##### Records shown
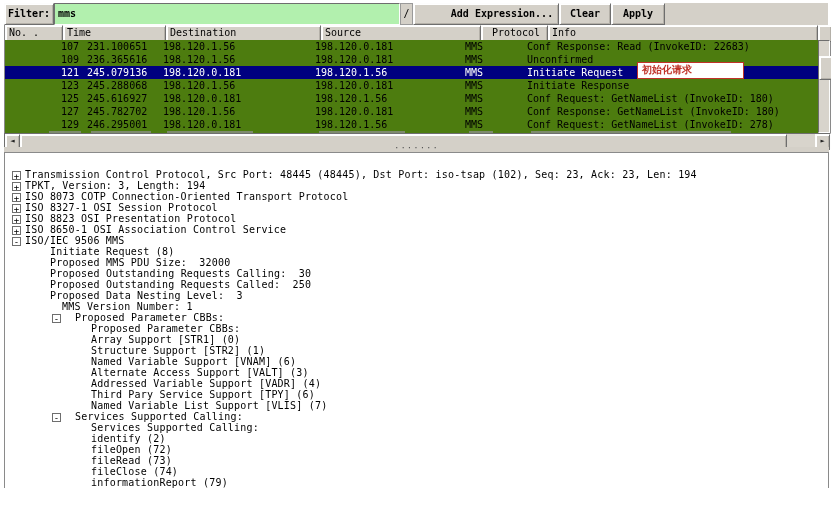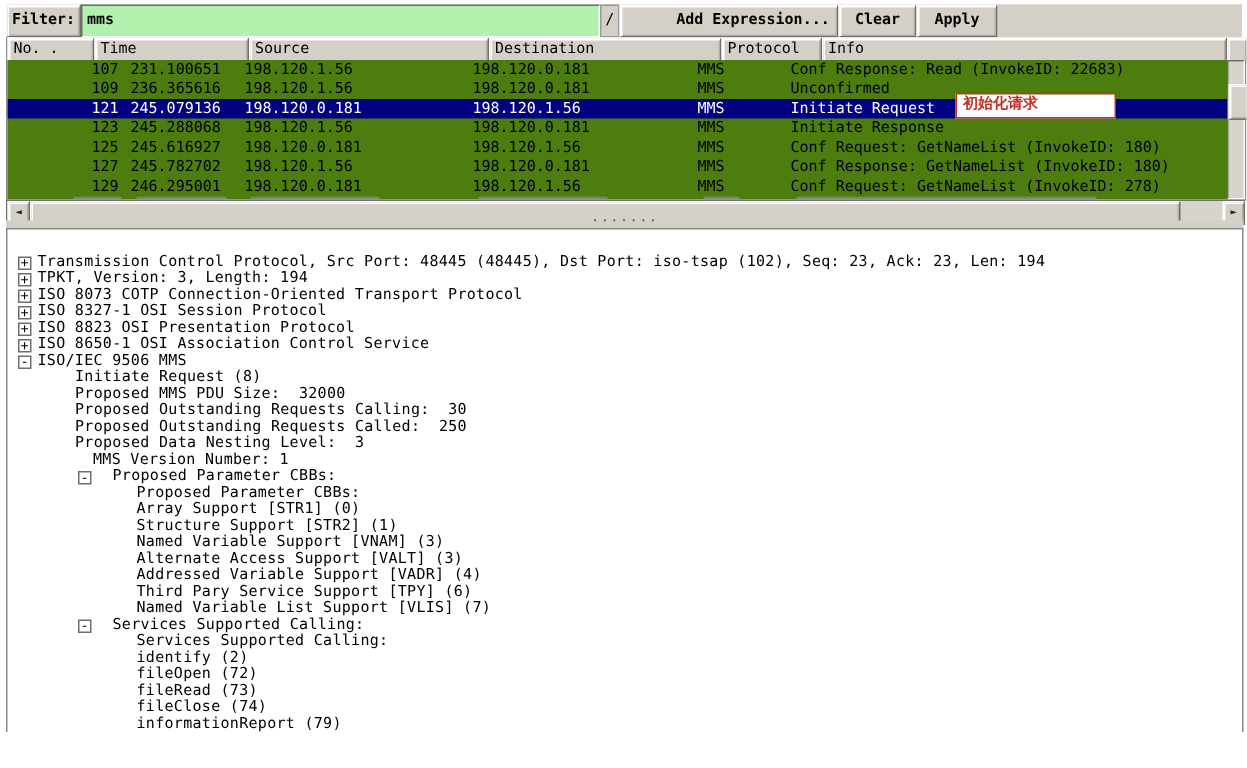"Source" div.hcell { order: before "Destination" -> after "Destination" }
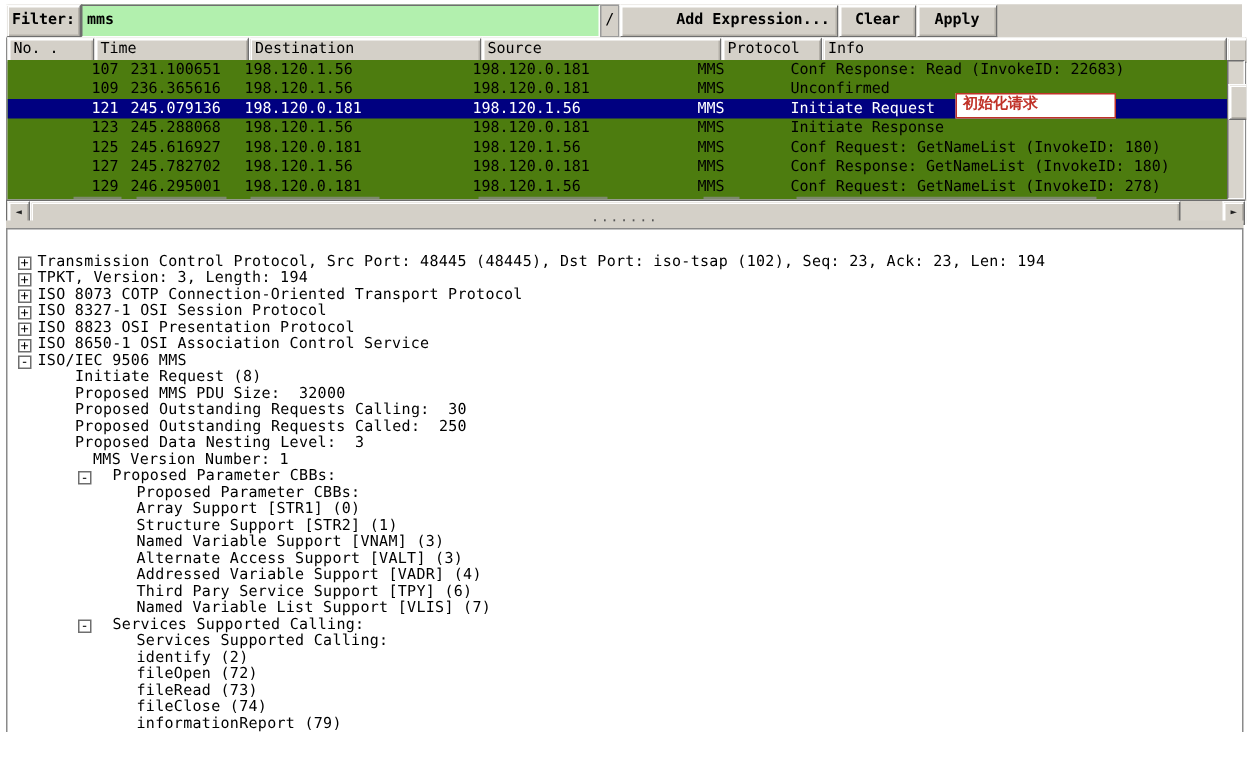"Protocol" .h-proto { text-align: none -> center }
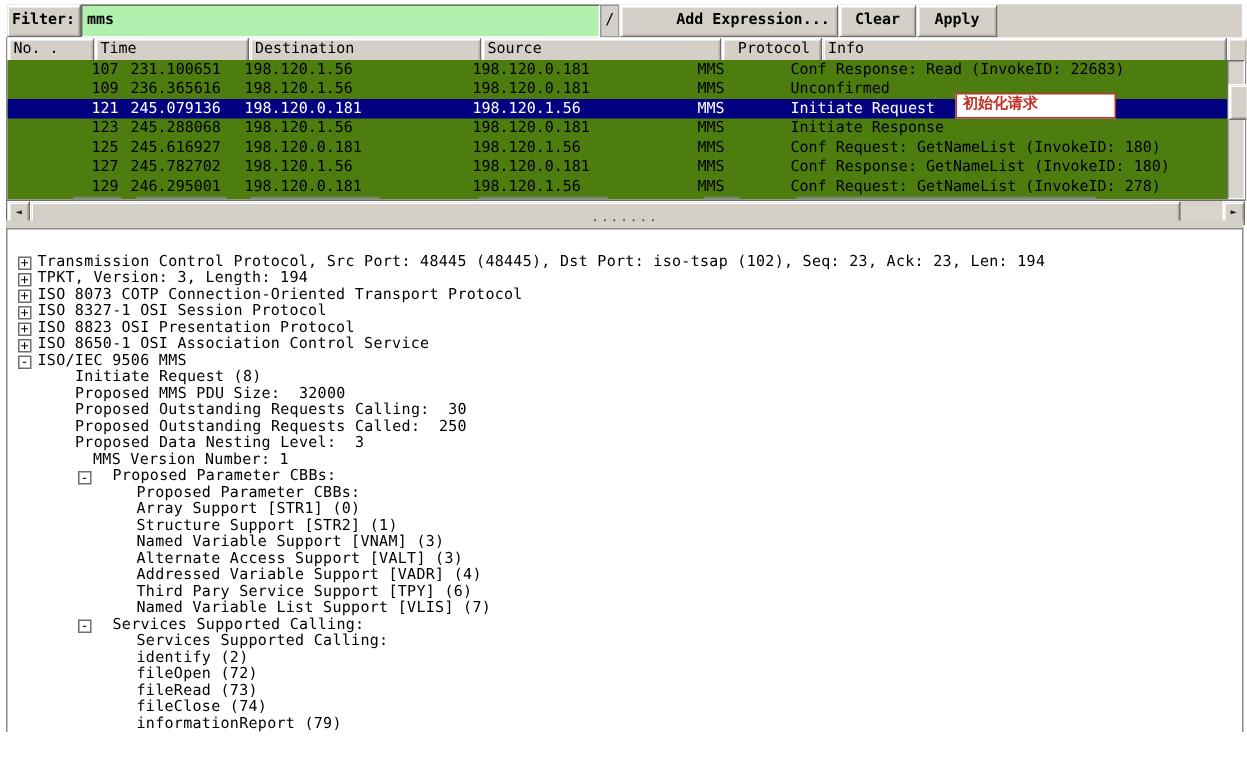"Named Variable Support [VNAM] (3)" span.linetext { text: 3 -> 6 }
##########
##### Records shown
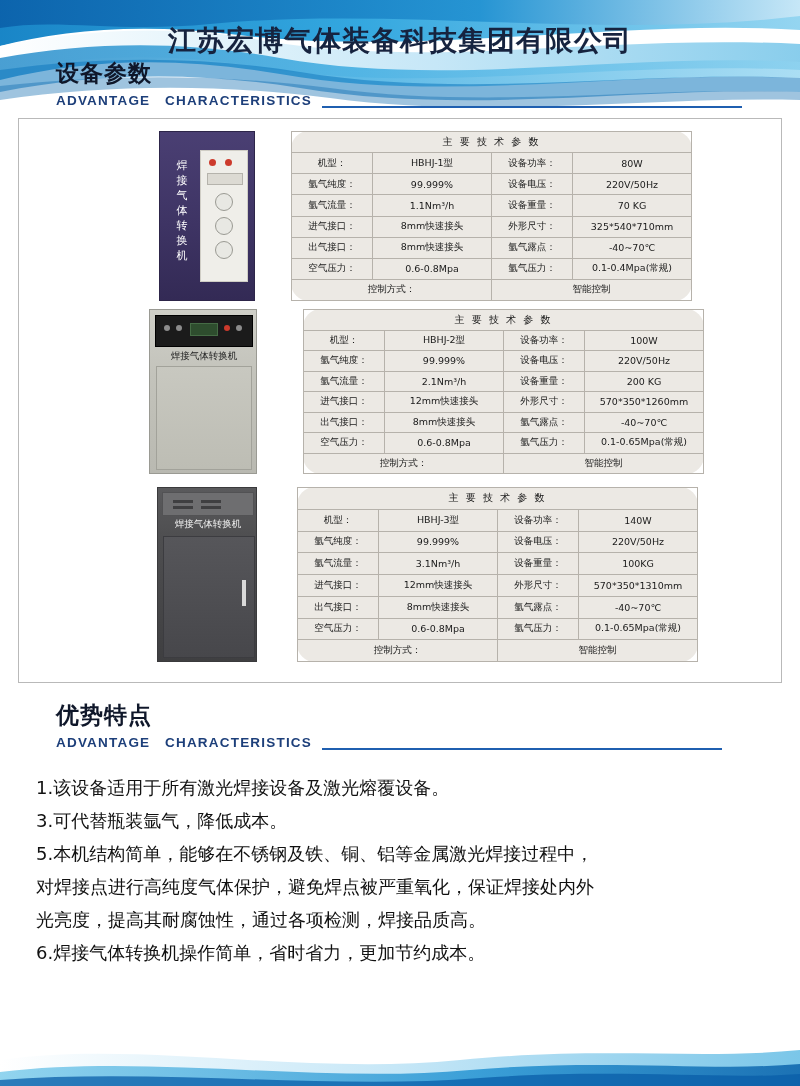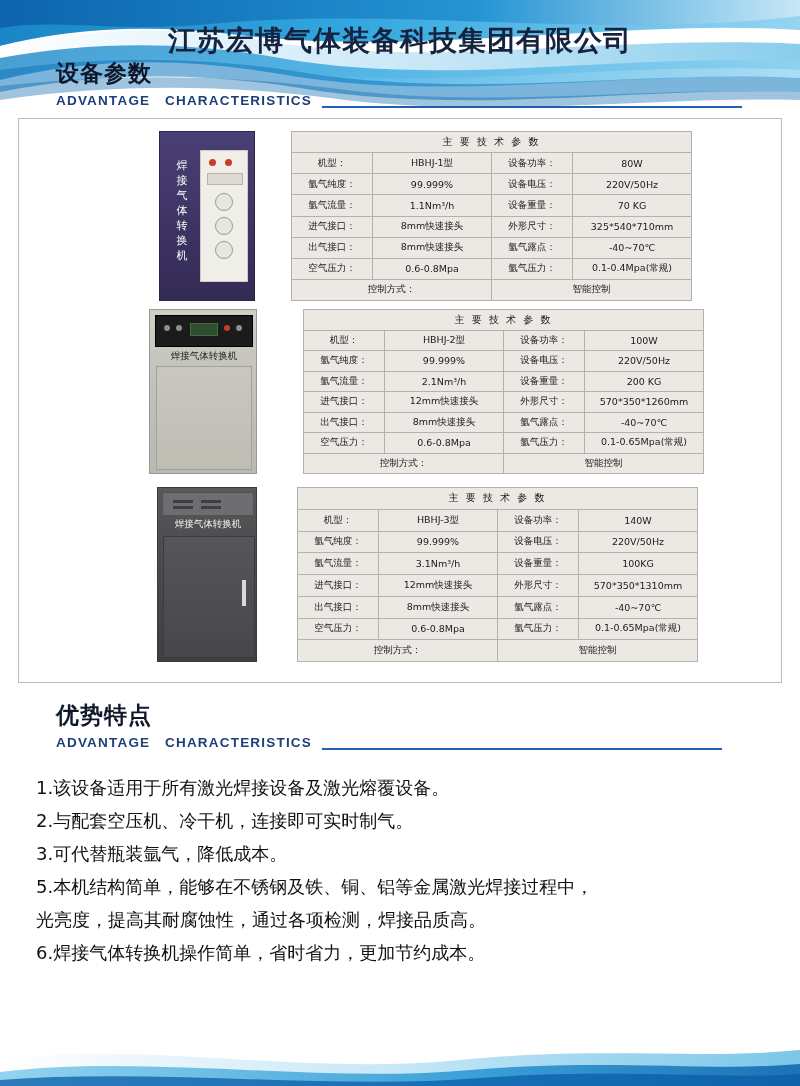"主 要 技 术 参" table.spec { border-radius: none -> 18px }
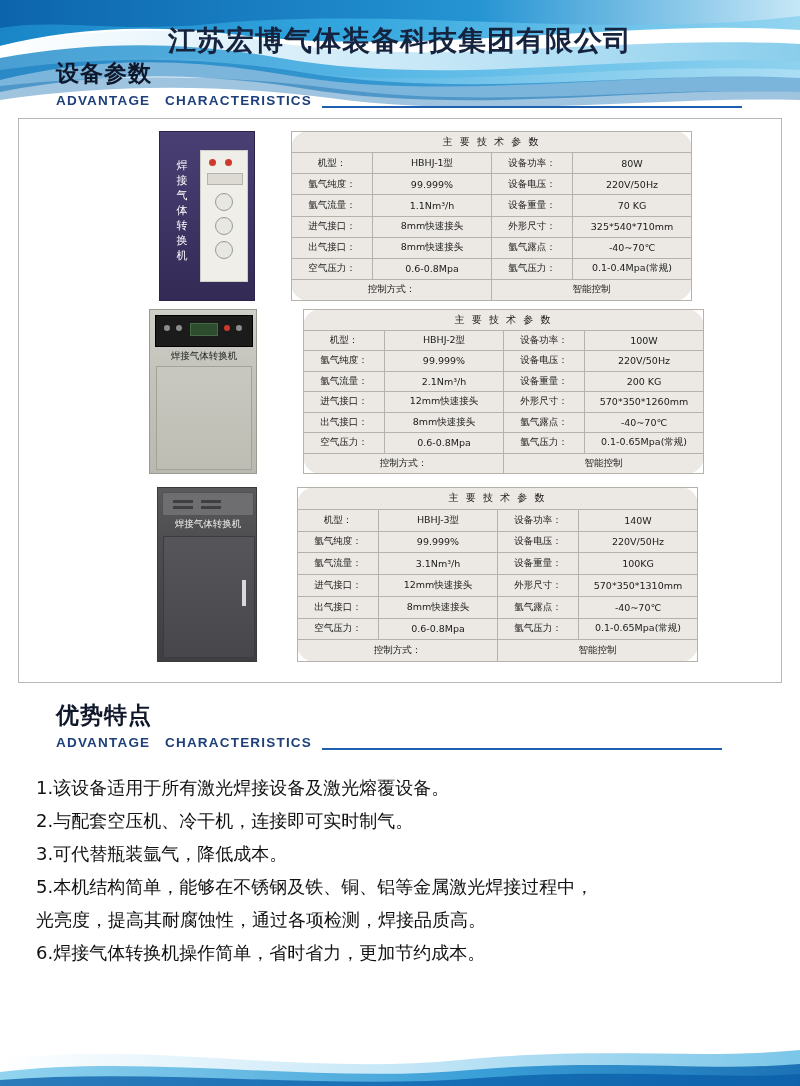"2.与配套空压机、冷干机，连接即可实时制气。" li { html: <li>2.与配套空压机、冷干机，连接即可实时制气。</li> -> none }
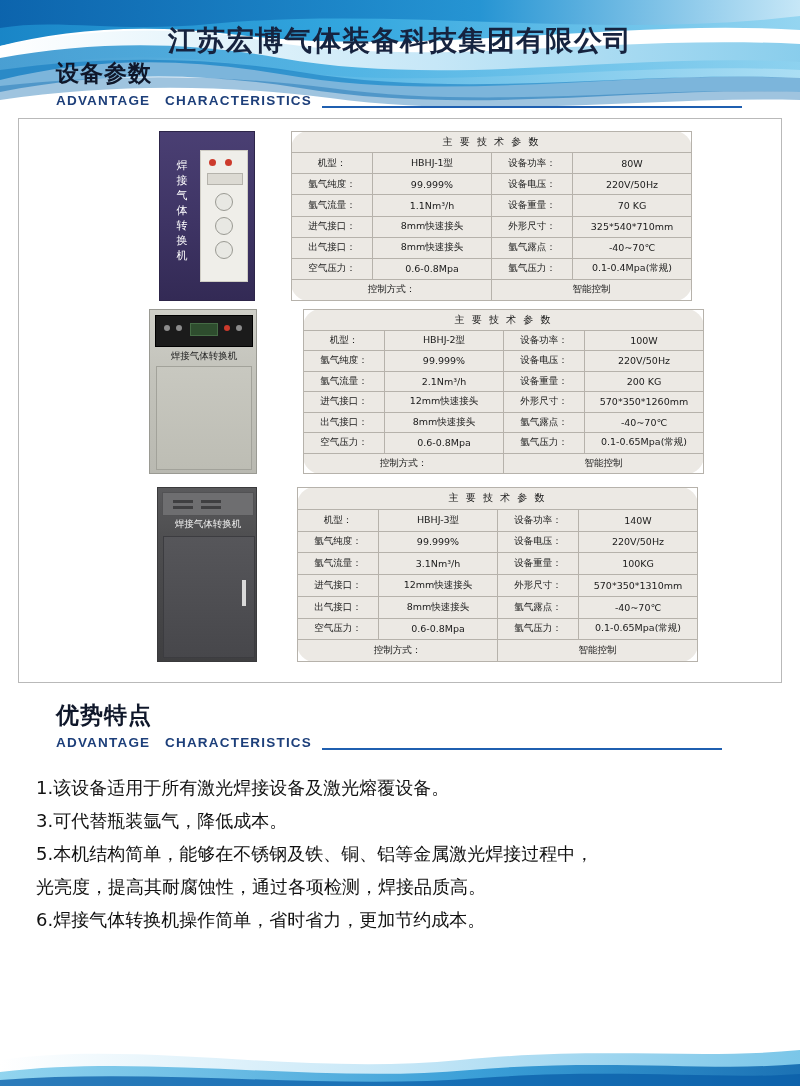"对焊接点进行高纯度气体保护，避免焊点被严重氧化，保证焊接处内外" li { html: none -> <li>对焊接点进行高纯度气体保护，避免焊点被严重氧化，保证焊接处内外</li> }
##########
Your objective
The answer is the lines above from the one with "text-align: none ->" to the one with "Variable Support [VNAM]", set down exactly, with no pictures.

Answer to this problem
"Protocol" .h-proto { text-align: none -> center }
"Named Variable Support [VNAM] (3)" span.linetext { text: 3 -> 6 }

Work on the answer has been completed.